Estava, dias desses, perdida nesses pensamentos quando um aluno chegou à aula com uma camiseta onde estava escrito uma frase tirada, talvez, da música dos Titãs: “E você tem fome do quê?” Eu fiquei pensando nessa pergunta que me impulsionava a pensar no computador do tamanho de meu apartamento e no toca fitas e no PC de tela verde e no celular e no Ipad e em todas as facilidades de comunicação. Sim, porque todos os avanços tecnológicos nos garantem novos meios de comunicação, mas não nos dão garantia alguma de uma comunicação de qualidade. 

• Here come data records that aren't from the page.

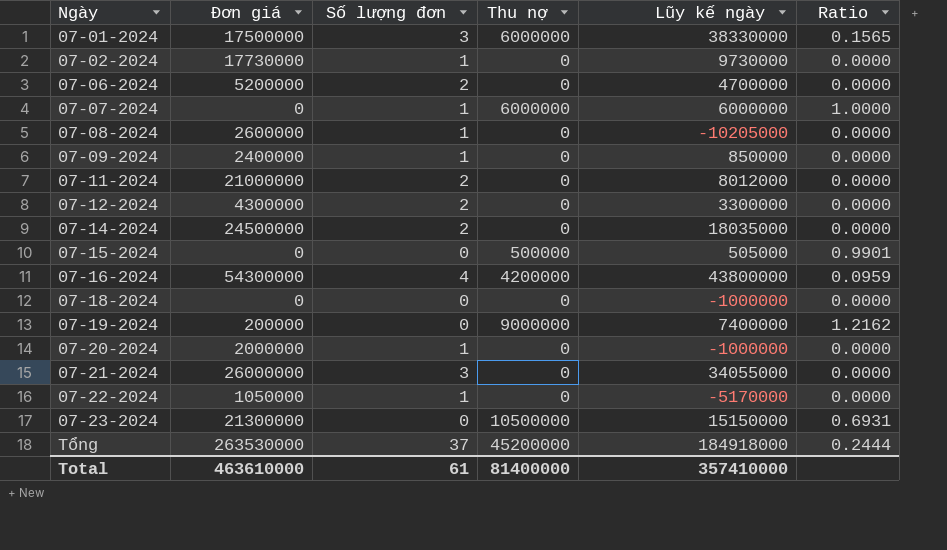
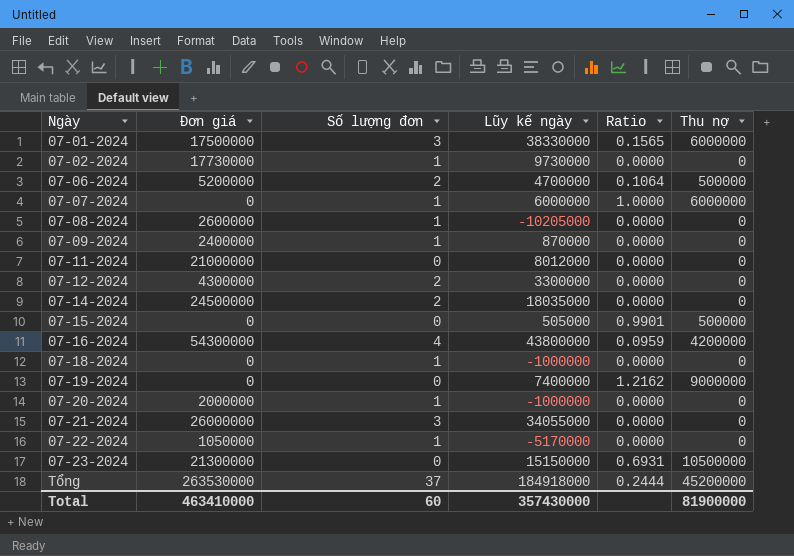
column Thu nợ | position: 4 -> 6
07-06-2024 | Ratio: 0.0000 -> 0.1064
07-06-2024 | Thu nợ: 0 -> 500000
07-09-2024 | Lũy kế ngày: 850000 -> 870000
07-11-2024 | Số lượng đơn: 2 -> 0
07-18-2024 | Số lượng đơn: 0 -> 1
07-19-2024 | Đơn giá: 200000 -> 0
Total | Đơn giá: 463610000 -> 463410000
Total | Số lượng đơn: 61 -> 60
Total | Lũy kế ngày: 357410000 -> 357430000
Total | Thu nợ: 81400000 -> 81900000

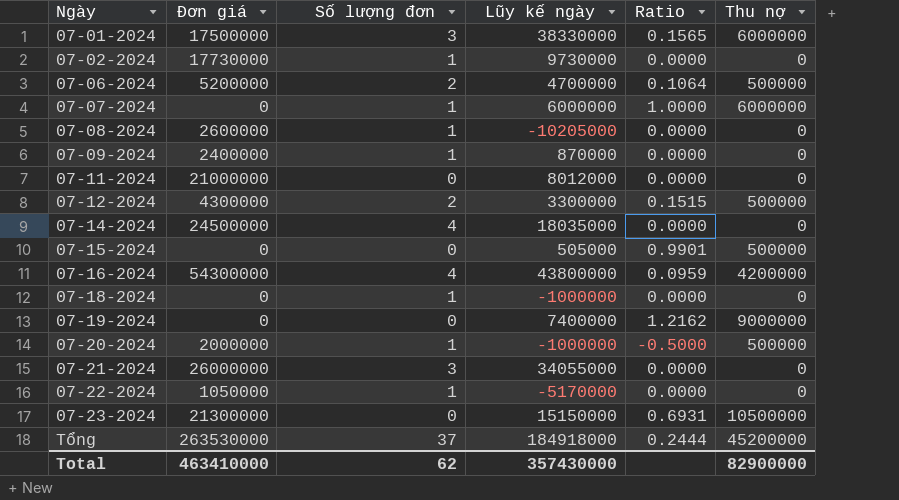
07-12-2024 | Ratio: 0.0000 -> 0.1515
07-12-2024 | Thu nợ: 0 -> 500000
07-14-2024 | Số lượng đơn: 2 -> 4
07-20-2024 | Ratio: 0.0000 -> -0.5000
07-20-2024 | Thu nợ: 0 -> 500000
Total | Số lượng đơn: 60 -> 62
Total | Thu nợ: 81900000 -> 82900000

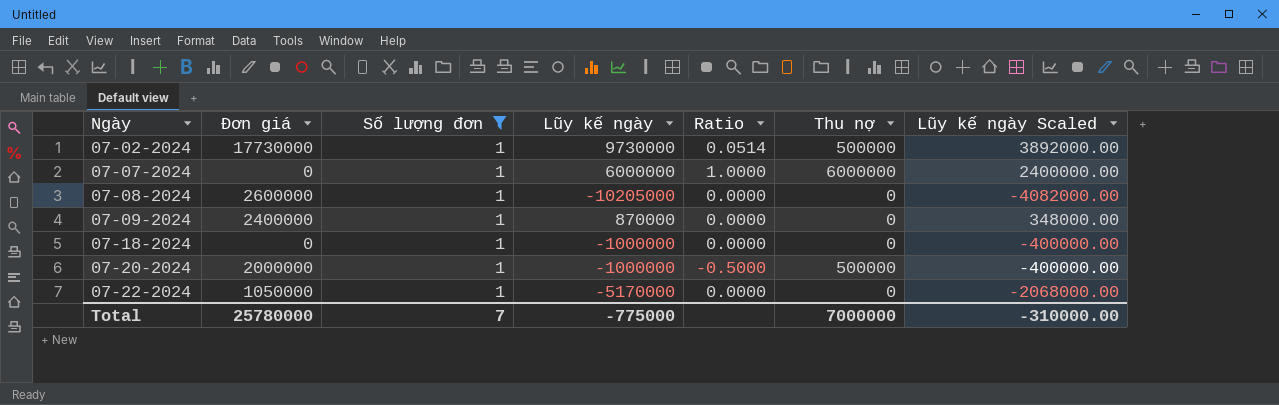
filter: none -> Số lượng đơn = 1
column Lũy kế ngày Scaled | formula: none -> [Lũy kế ngày] * 0.4
07-02-2024 | Ratio: 0.0000 -> 0.0514
07-02-2024 | Thu nợ: 0 -> 500000
Total | Đơn giá: 463410000 -> 25780000
Total | Số lượng đơn: 62 -> 7
Total | Lũy kế ngày: 357430000 -> -775000
Total | Thu nợ: 82900000 -> 7000000

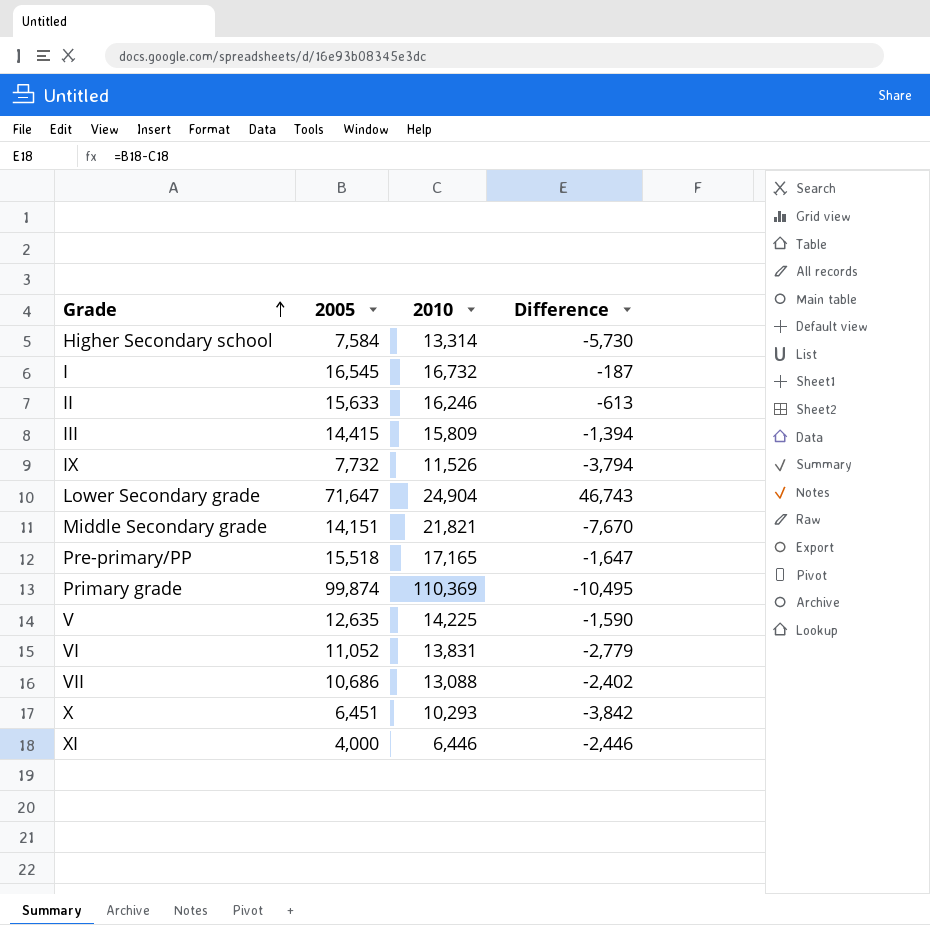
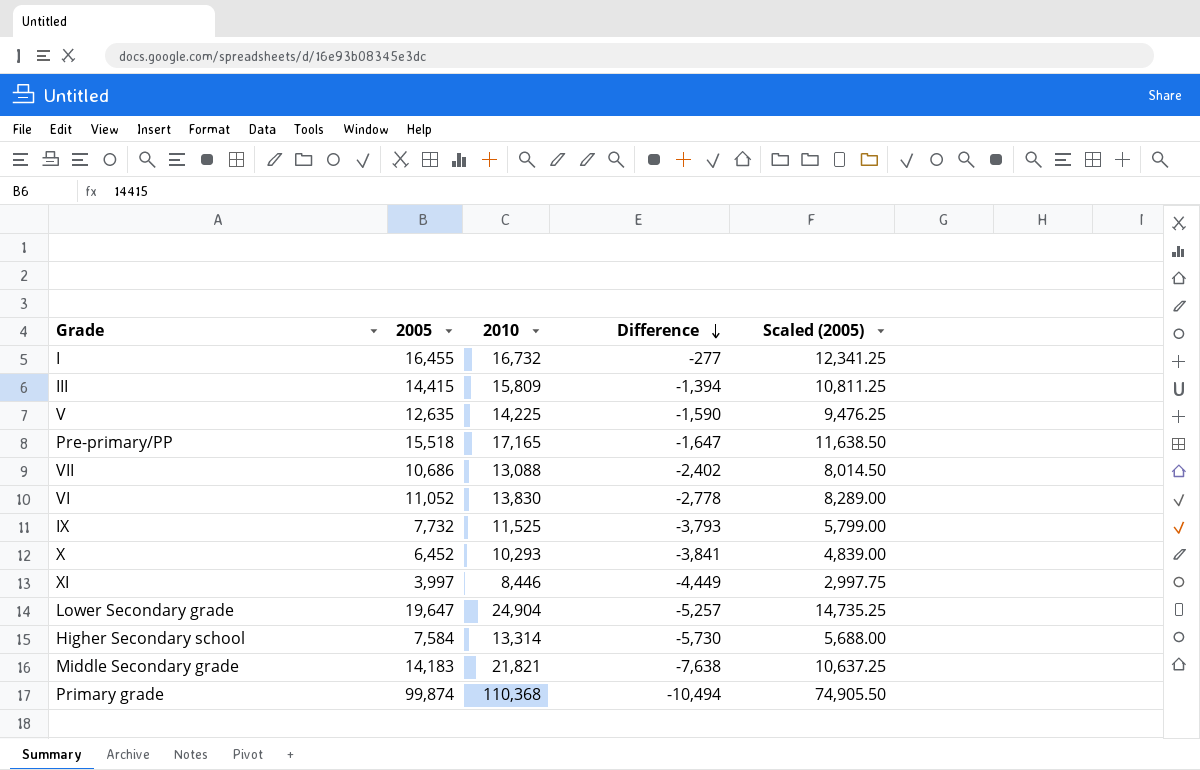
row order: Grade ascending -> Difference descending
column Scaled (2005) | formula: none -> [2005] * 0.75
row II: 15,633 | 16,246 | -613 -> none
I | 2005: 16,545 -> 16,455
I | Difference: -187 -> -277
VI | 2010: 13,831 -> 13,830
VI | Difference: -2,779 -> -2,778
IX | 2010: 11,526 -> 11,525
IX | Difference: -3,794 -> -3,793
X | 2005: 6,451 -> 6,452
X | Difference: -3,842 -> -3,841
XI | 2005: 4,000 -> 3,997
XI | 2010: 6,446 -> 8,446
XI | Difference: -2,446 -> -4,449
Lower Secondary grade | 2005: 71,647 -> 19,647
Lower Secondary grade | Difference: 46,743 -> -5,257
Middle Secondary grade | 2005: 14,151 -> 14,183
Middle Secondary grade | Difference: -7,670 -> -7,638
Primary grade | 2010: 110,369 -> 110,368
Primary grade | Difference: -10,495 -> -10,494

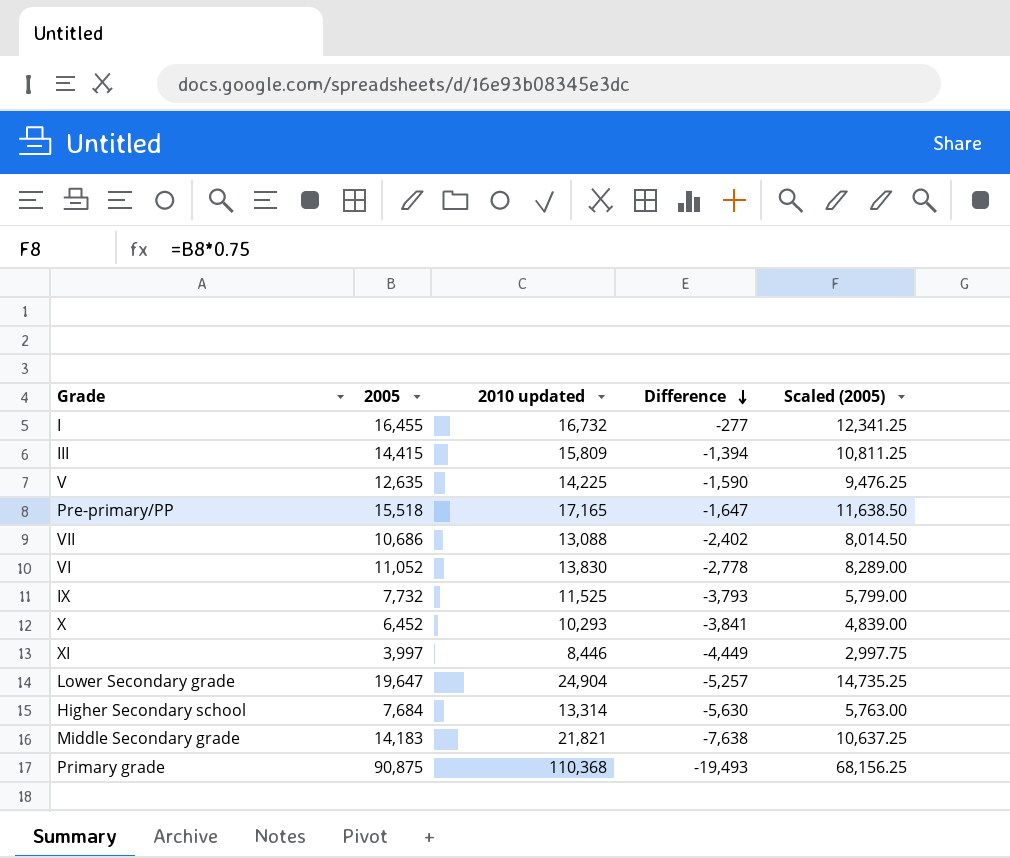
column name: 2010 -> 2010 updated
Higher Secondary school | 2005: 7,584 -> 7,684
Higher Secondary school | Difference: -5,730 -> -5,630
Higher Secondary school | Scaled (2005): 5,688.00 -> 5,763.00
Primary grade | 2005: 99,874 -> 90,875
Primary grade | Difference: -10,494 -> -19,493
Primary grade | Scaled (2005): 74,905.50 -> 68,156.25

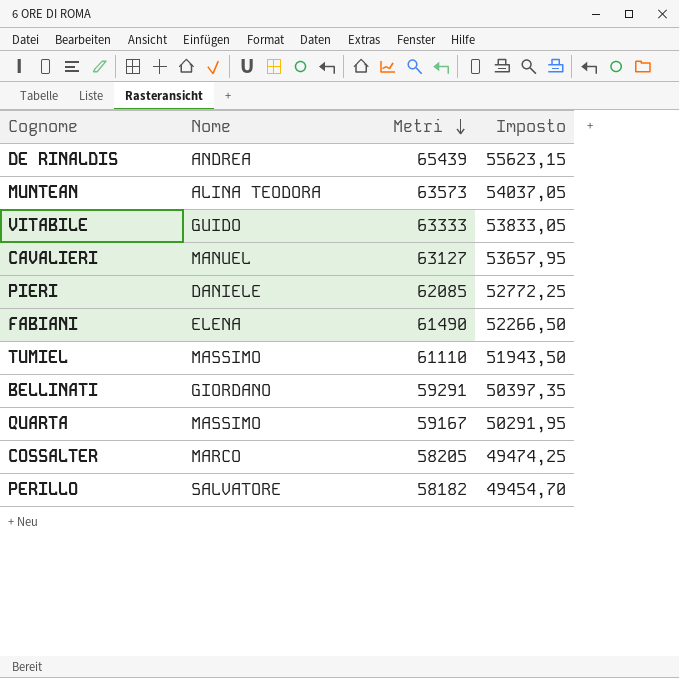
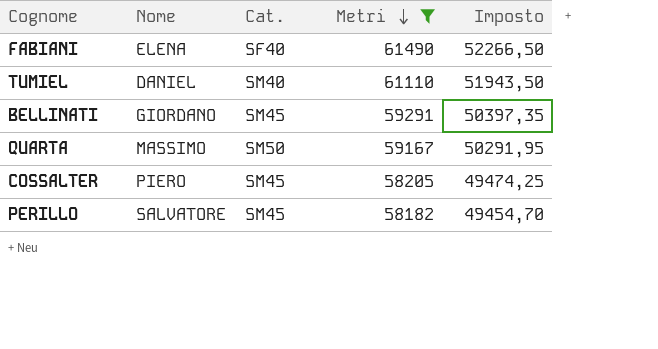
filter: none -> Metri <= 61490
column Cat. | position: none -> 3
TUMIEL | Nome: MASSIMO -> DANIEL
COSSALTER | Nome: MARCO -> PIERO

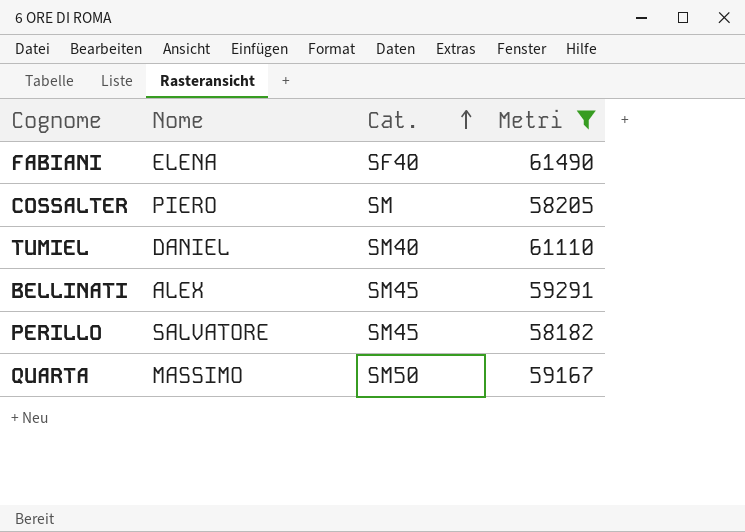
row order: Metri descending -> Cat. ascending
column Imposto | formula: [Metri] * 0,85 -> none
COSSALTER | Cat.: SM45 -> SM
BELLINATI | Nome: GIORDANO -> ALEX

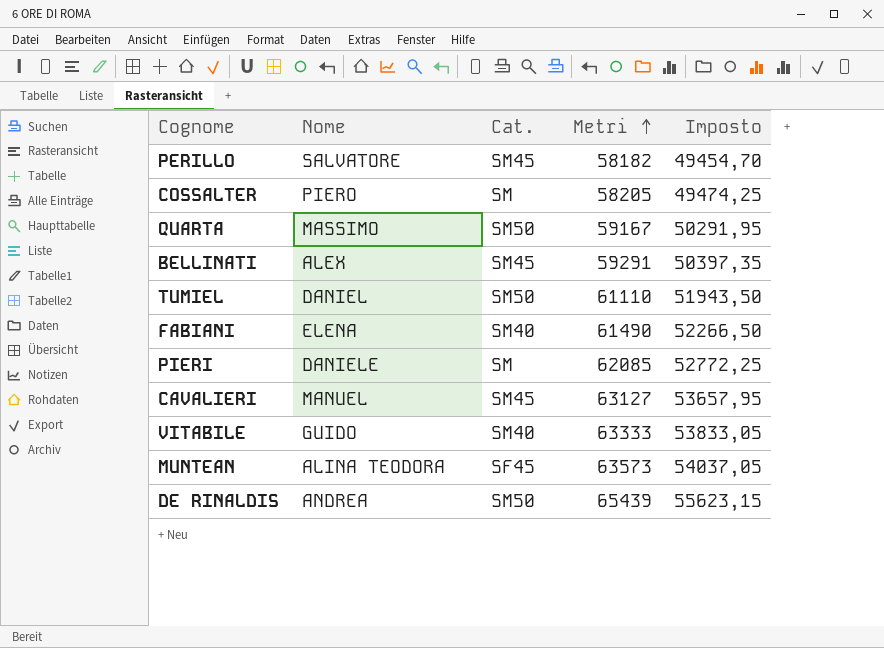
filter: Metri <= 61490 -> none
row order: Cat. ascending -> Metri ascending
column Imposto | formula: none -> [Metri] * 0,85
TUMIEL | Cat.: SM40 -> SM50
FABIANI | Cat.: SF40 -> SM40

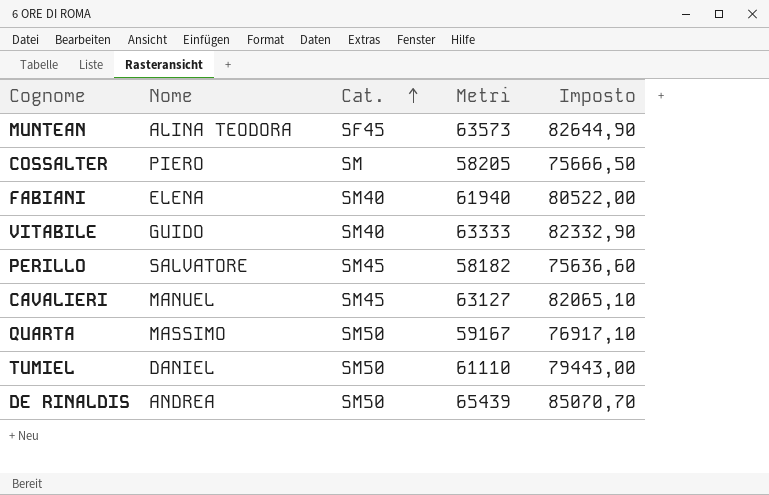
row order: Metri ascending -> Cat. ascending
column Imposto | formula: [Metri] * 0,85 -> [Metri] * 1,3
row BELLINATI: ALEX | SM45 | 59291 | 50397,35 -> none
row PIERI: DANIELE | SM | 62085 | 52772,25 -> none
FABIANI | Metri: 61490 -> 61940

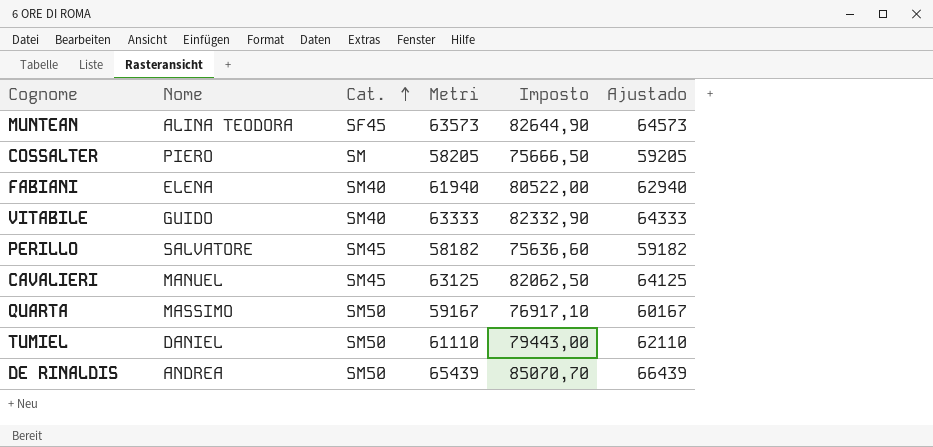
column Ajustado | formula: none -> [Metri] + 1000
CAVALIERI | Metri: 63127 -> 63125
CAVALIERI | Imposto: 82065,10 -> 82062,50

Para conseguir isso temos de trilhar caminhos mais sutis. Não, não precisamos subir às nuvens para isso. O caminho é para dentro de nós mesmos a fim de nos conhecermos mais; de saber como lidamos com nossas frustrações, nossos quereres, nossos prazeres; em que momento a raiva, a paixão e o amor são deflagrados para que a minha comunicação saia sem ruídos emocionais; para que eu ouça aquilo que eu falo; para que não agrida ninguém com a desculpa de estabelecer verdades.  

Ao contrário da busca de coisas que valham a pena ter,
a busca de coisas que valham a pena ser,
geralmente exige longos períodos de solidão.